WHAT IS REQUIRED - After locating the line that contains "focuses on a much smaller feature set" in the records below, write out exactly that line and each line after it through the one that contains "in the documentation", and nothing else.

DATA SECTION -

Segment Open

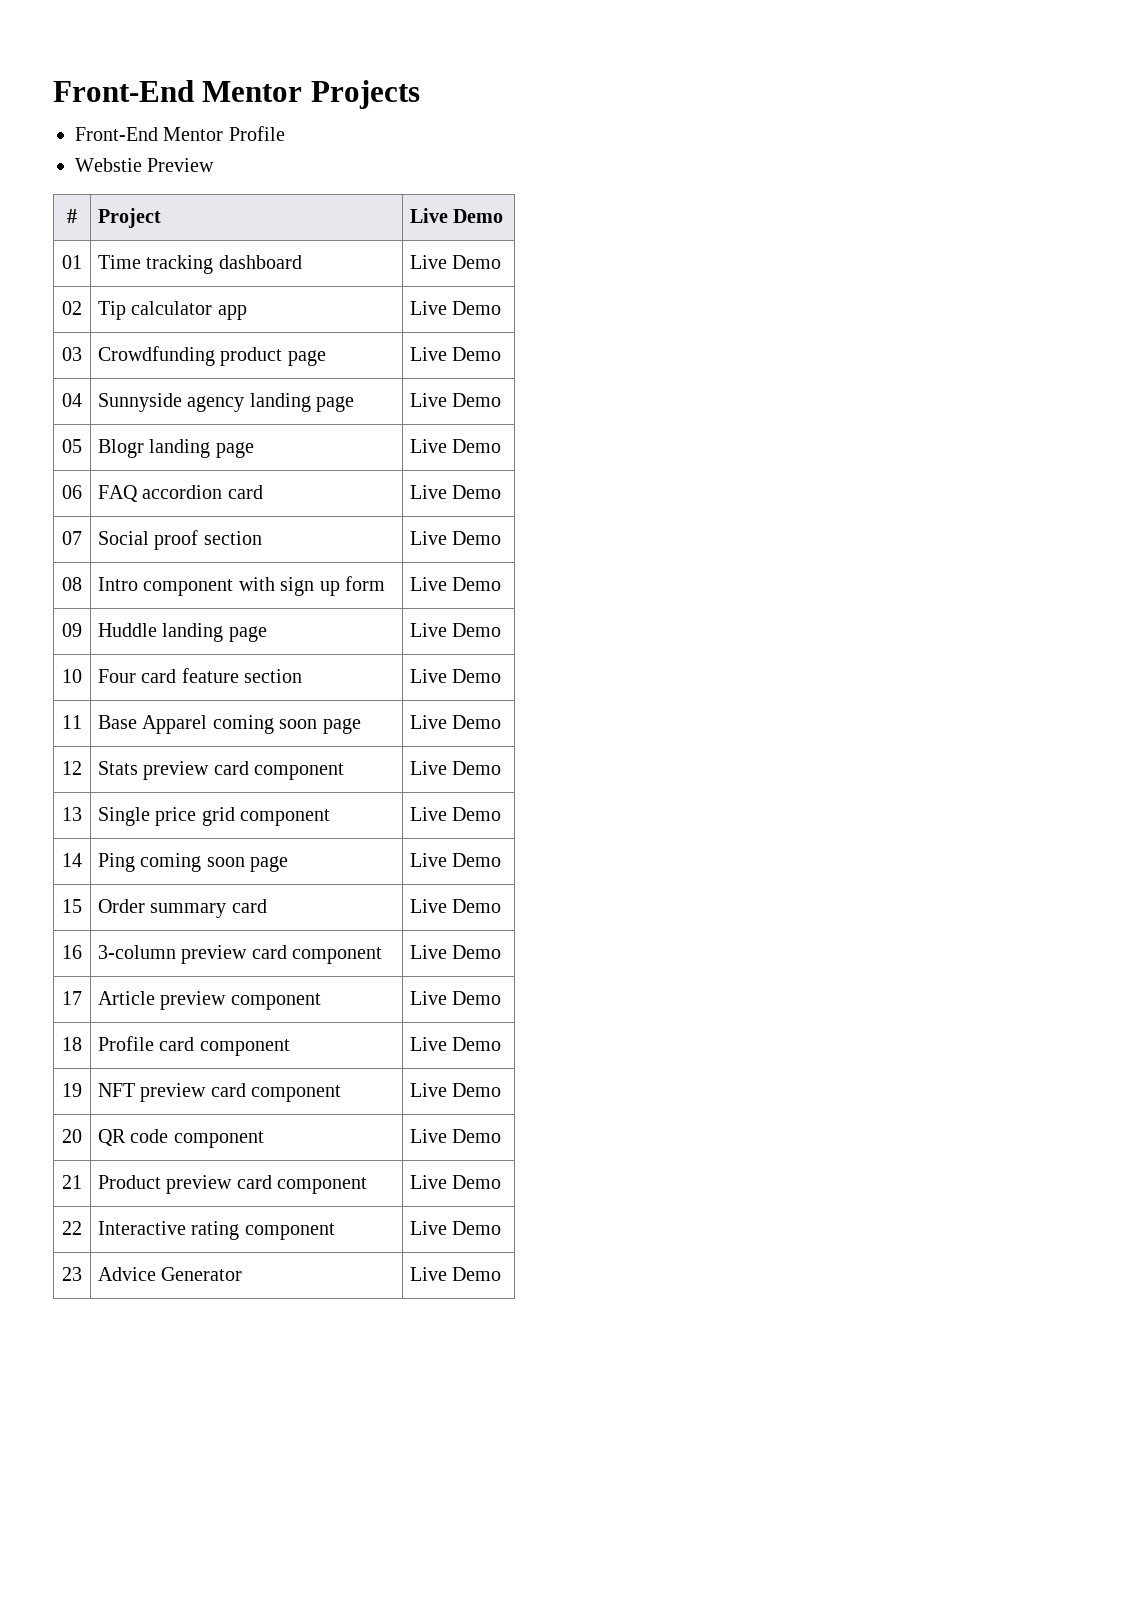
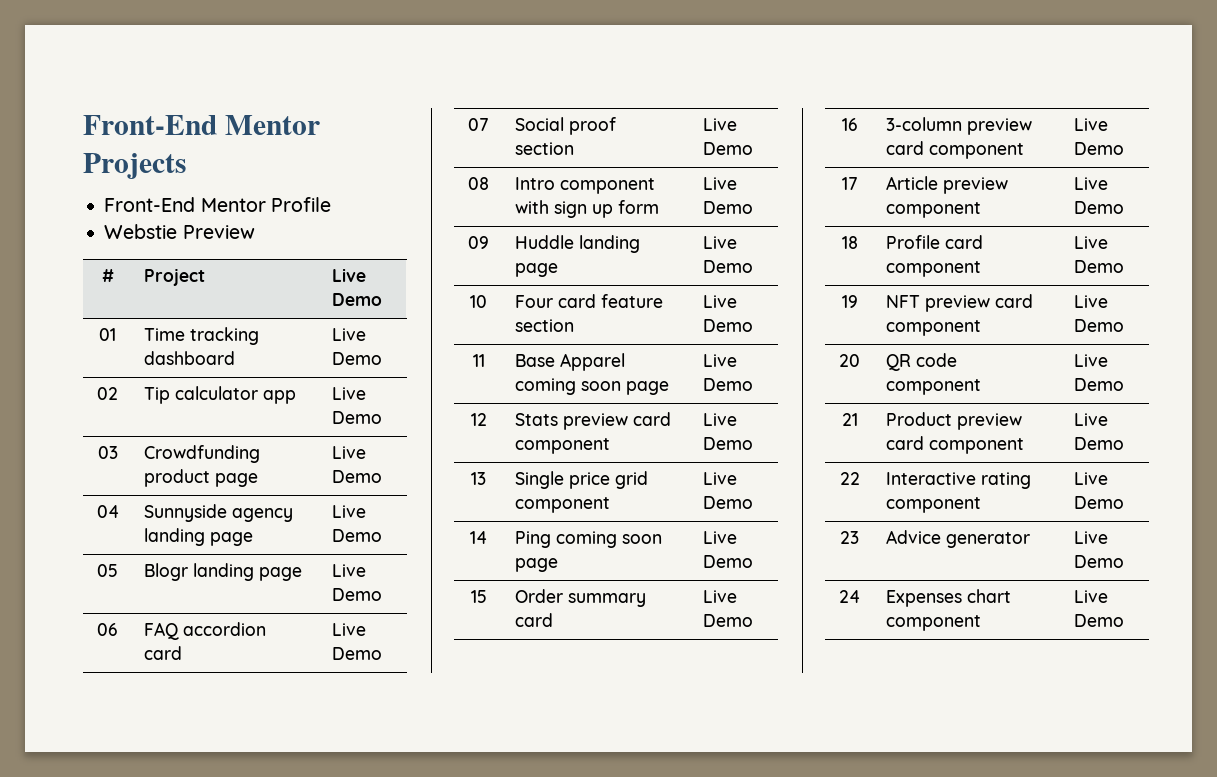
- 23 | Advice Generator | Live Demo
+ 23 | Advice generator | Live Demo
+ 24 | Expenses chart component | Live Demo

Segment Closed
Segment Open

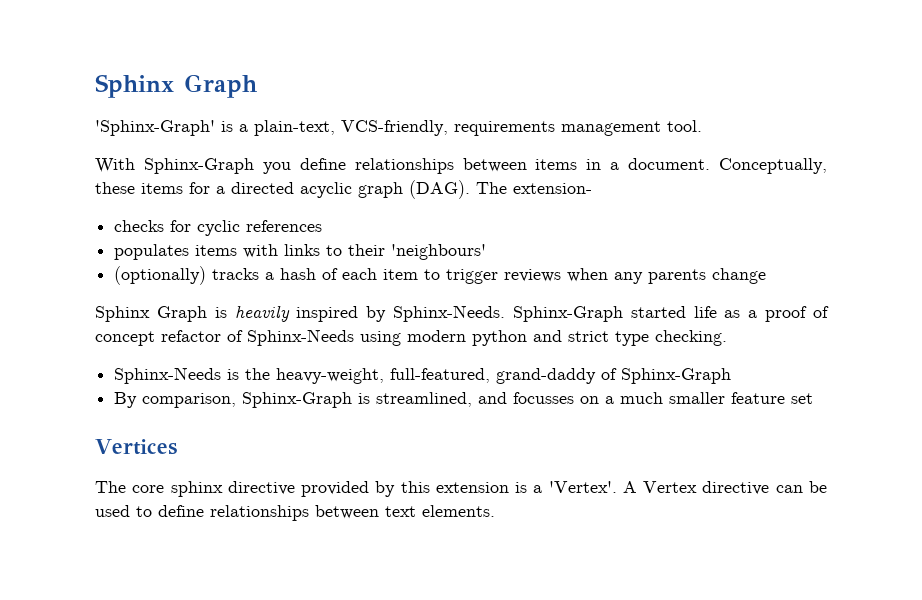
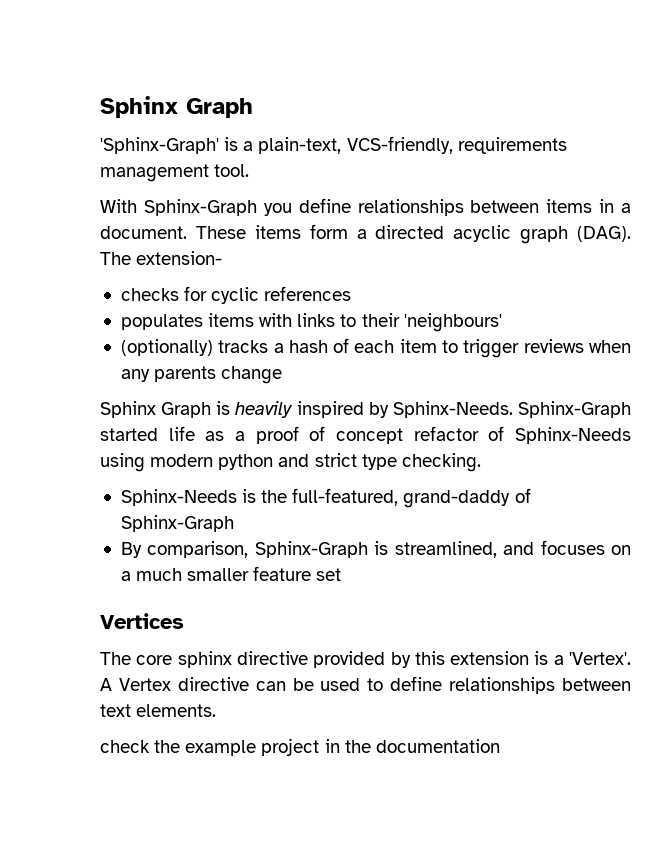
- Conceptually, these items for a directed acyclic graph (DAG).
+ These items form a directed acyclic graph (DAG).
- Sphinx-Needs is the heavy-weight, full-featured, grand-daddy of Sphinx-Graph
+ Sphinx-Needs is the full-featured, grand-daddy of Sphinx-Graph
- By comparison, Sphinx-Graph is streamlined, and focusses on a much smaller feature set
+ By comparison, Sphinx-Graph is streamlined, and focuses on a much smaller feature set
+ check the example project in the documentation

Segment Closed
Segment Open

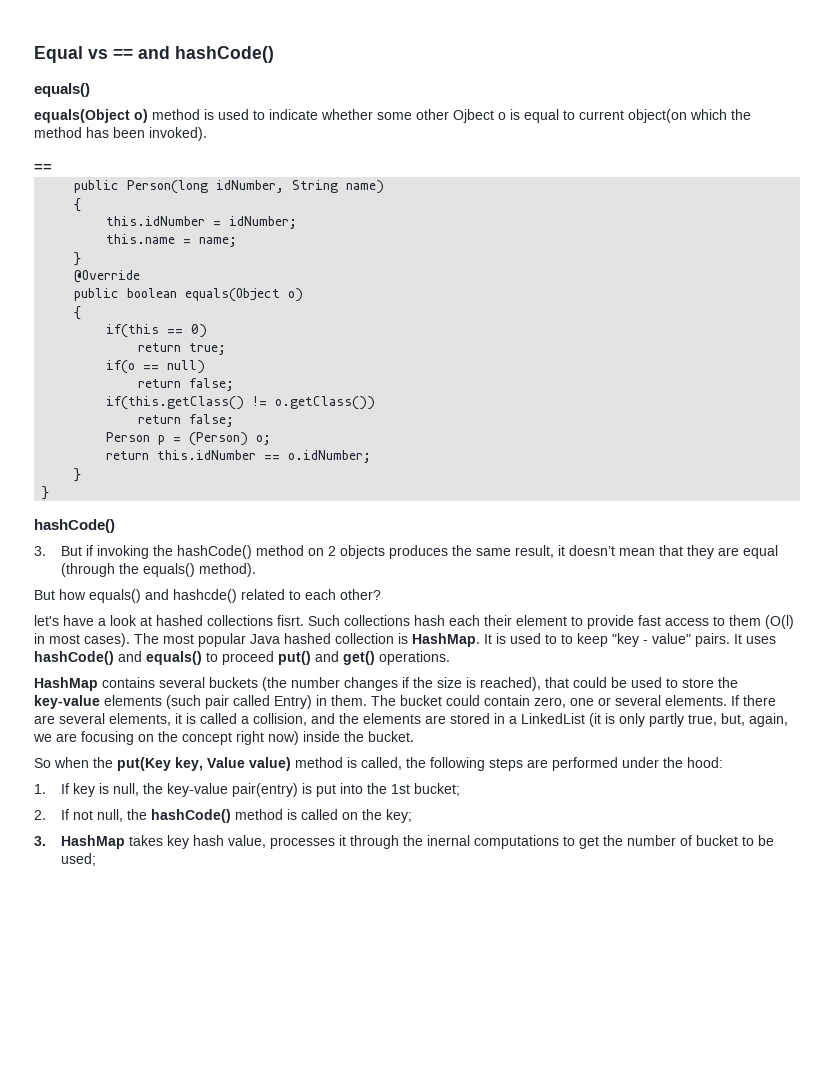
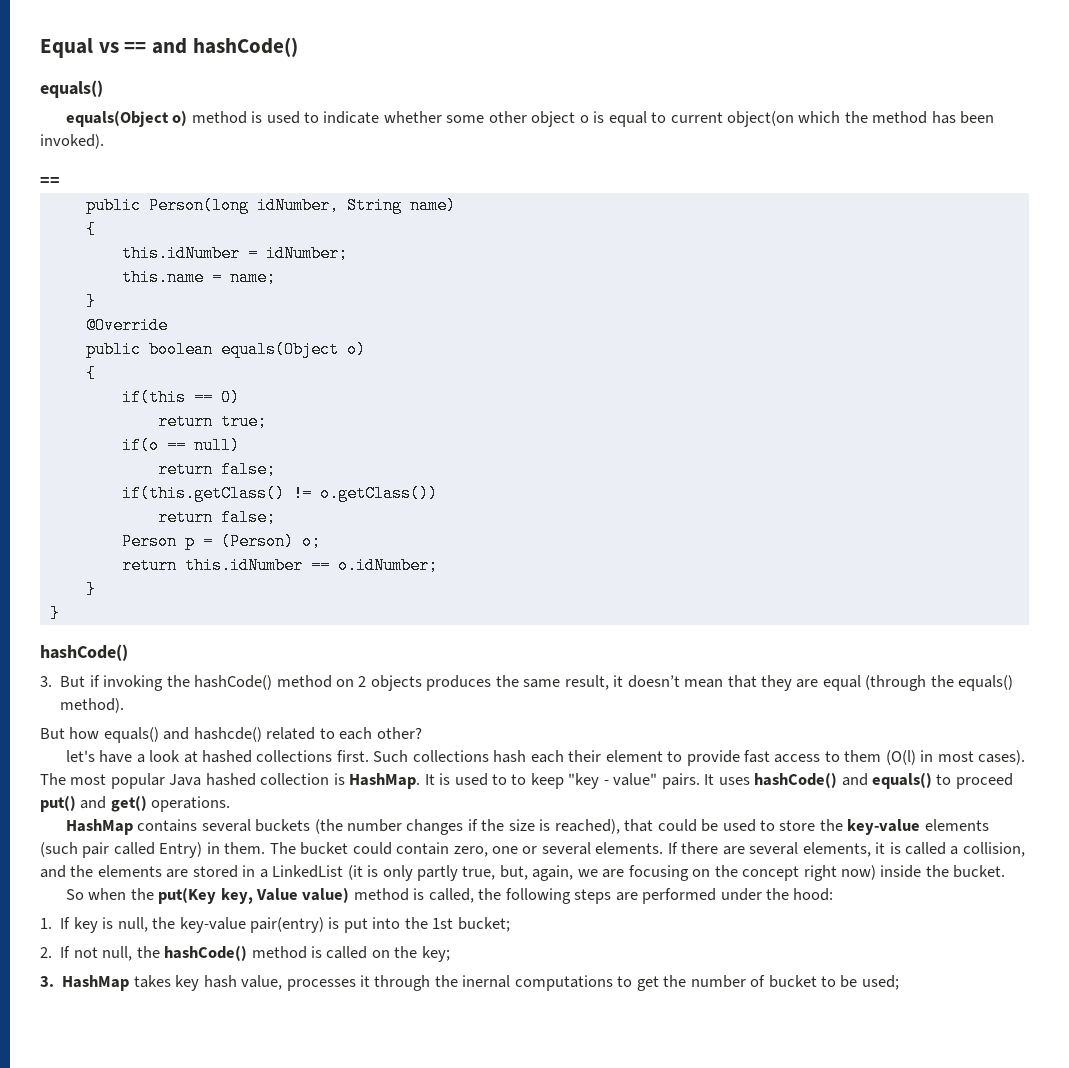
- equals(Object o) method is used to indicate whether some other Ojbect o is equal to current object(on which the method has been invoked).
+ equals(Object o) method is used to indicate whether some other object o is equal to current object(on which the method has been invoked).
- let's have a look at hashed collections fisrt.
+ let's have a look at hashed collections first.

Segment Closed

YOUR RESPONSE -
+ By comparison, Sphinx-Graph is streamlined, and focuses on a much smaller feature set
+ check the example project in the documentation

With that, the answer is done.